# How do I keep iroko looking good



## Mister S (2 Jun 2013)

About 10 years ago I made a couple of external doors using reclaimed iroko, and they looked really good. At first I tried oil as protection - I can't remember which one, but it did claim to have uv protection.

With time the iroko faded ( on the side that faces the sun) to a rather unattractive pale yellow. Since that time I have been experimenting with other finishes to try to regain the deeper brown colour I want, without much success.

I have sanded back to unfaded wood once, which took the wood back to it's nice brown colour. But I don't want to do this again as 1. it a hell of a job to do it all and 2. I don't want to take any more off the thickness of the boards.

I have looked in vain for coloured external varnishes. I've tried mixing pigments with clear external varnish without success. At the moment I'm experimenting with Sikkens cetol, but because I'm not putting it onto untreated wood, the colour isn't taking very well.

Any suggestions? I don't mind doing some work every couple of years or so, but I can't seem to find a finish that will keep the colour I want.

Cheers
Steve


----------



## Jacob (2 Jun 2013)

Linseed oil (raw half n half with turps). Splash it on once a year or two. It goes a rich dark brown (slowly, eventually), but not if you keep scraping it back!


----------



## Mister S (2 Jun 2013)

Thanks for the tip Jacob. I might try it in future with anything else I make from the iroko I have left. Unfortunately, the doors I made now have varnish on, and it's next to impossible to get it off in the difficult to access areas around the frame, etc.
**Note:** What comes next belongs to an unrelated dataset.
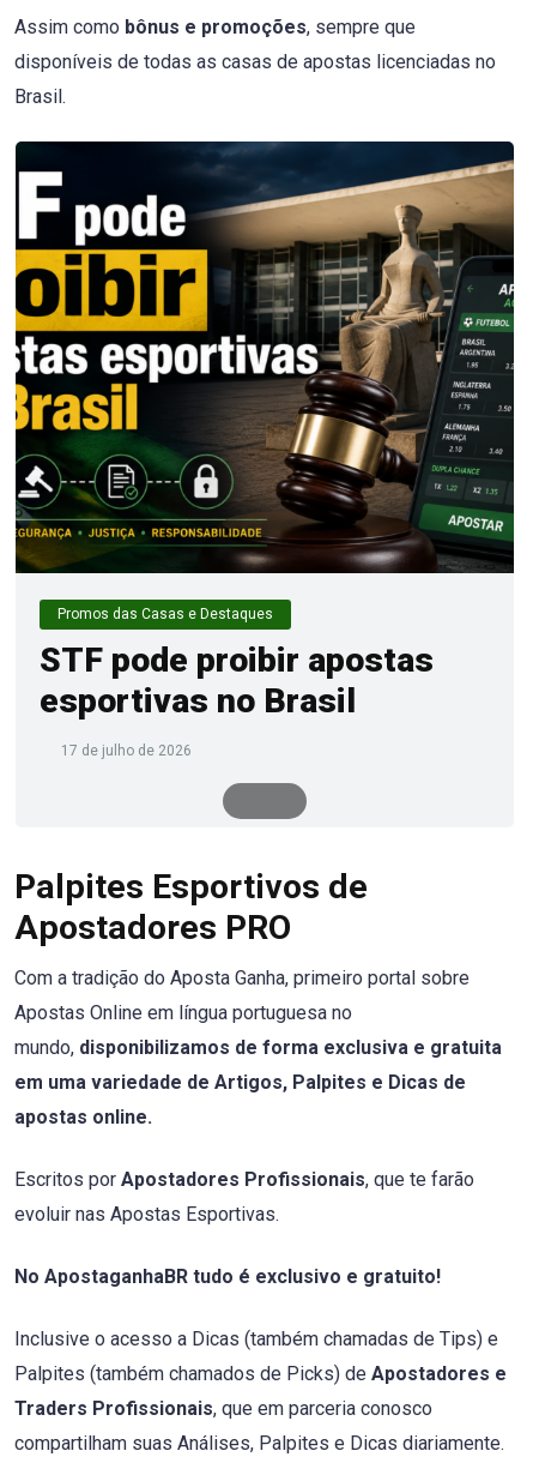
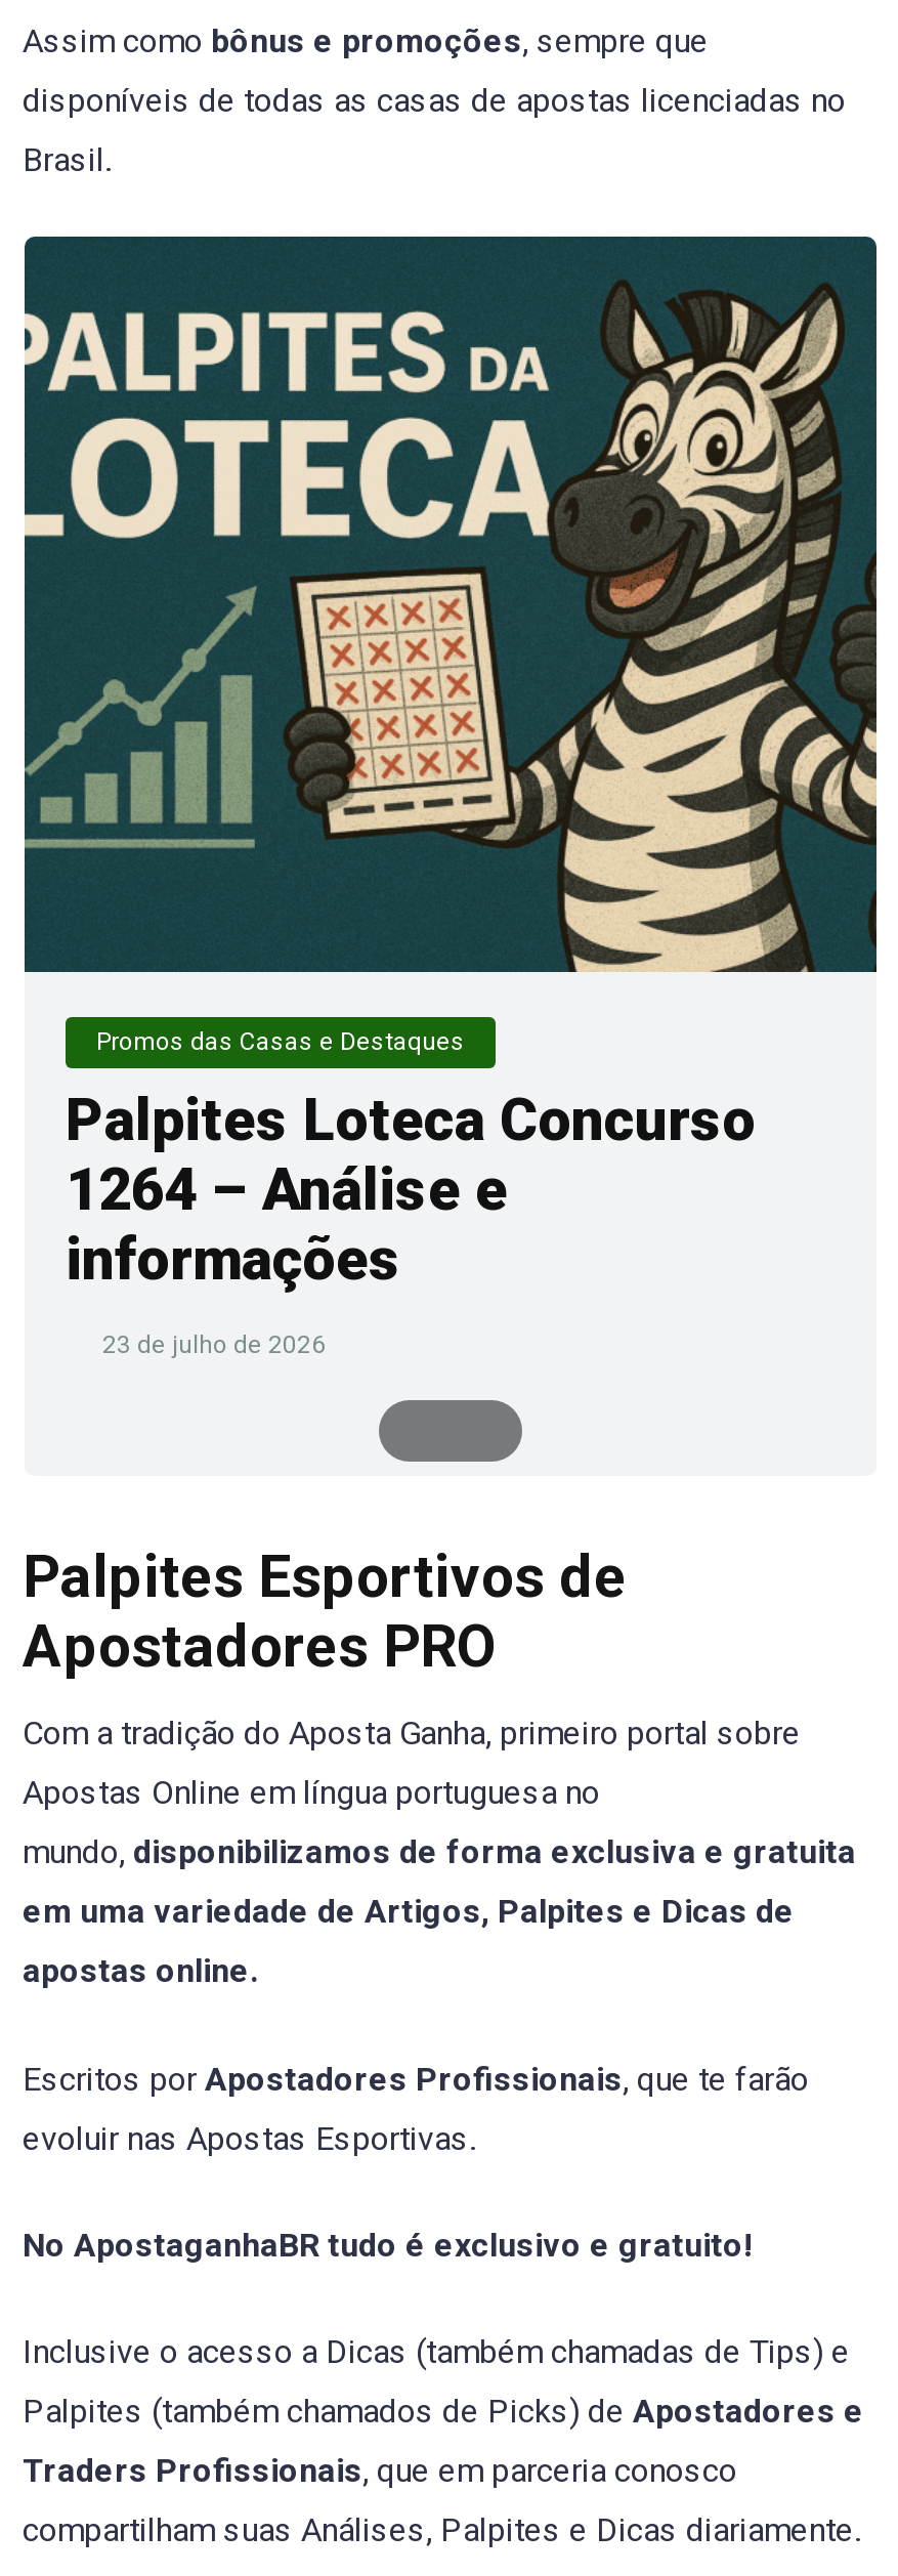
[14,142,515,574] [image] -> [23,237,879,974] [image]
[40,640,434,720] STF pode proibir apostas | esportivas no Brasil -> [66,1088,756,1295] Palpites Loteca Concurso | 1264 – Análise e | informações
[57,742,192,759] 17 de julho de 2026 -> [96,1332,326,1360] 23 de julho de 2026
Interestingly, the side that never sees the sun directly, stayed good shade of brown. When I applied some more oil last year, it changed colour and went an even deeper shade, something I didn't really want! So oil can work.

Steve


----------



## nicguthrie (7 Jun 2013)

Just a thought, but some microcrystalline waxes are formulated to protect from UV, and they go on top of varnish very very well. You'd get both a gleaming finish, and save it from fading so quickly. I suspect you'd have to wash it down (to remove grit and dust) and rewax it occasionally to keep it looking really nice, but if you care about the looks that much - well microcrystalline wax is even fingerprint proof!


----------



## Mister S (7 Jun 2013)

I hadn't thought of a wax finish. I might try some on the reverse side and see how it looks. The reverse side is also under a carport so gets no water on it, as well as no direct sun, so it might work.

My experiment with Sikkens cetol has worked rather well. It has given a decent colour back to the iroko without it loking too artificial.

Steve


----------



## Phil Pascoe (7 Jun 2013)

See your bank manager before using microcrystaline.


----------



## nicguthrie (9 Jun 2013)

Microcrystalline can be bought at a reasonable price, depending on the brand etc of course, but it's also deceptive as it takes *far* less wax to get a finish than with other waxes.

I have a can of Fiddes Supreme wax that I've used on about 3 projects and it's maybe 20% used up, whereas my renaissance wax has lost about a teaspoonful in the last year. OK I tend to use it on smaller projects, but it really does seem to last. I love the lovely deep and tough shine it gives too. looks utterly gorgeous over a varnish as a final layer.


----------



## Mister S (9 Jun 2013)

I have some microcrystalline wax left from a previous project, so might try some and see how it looks.

Thanks for the ideas.

Steve


----------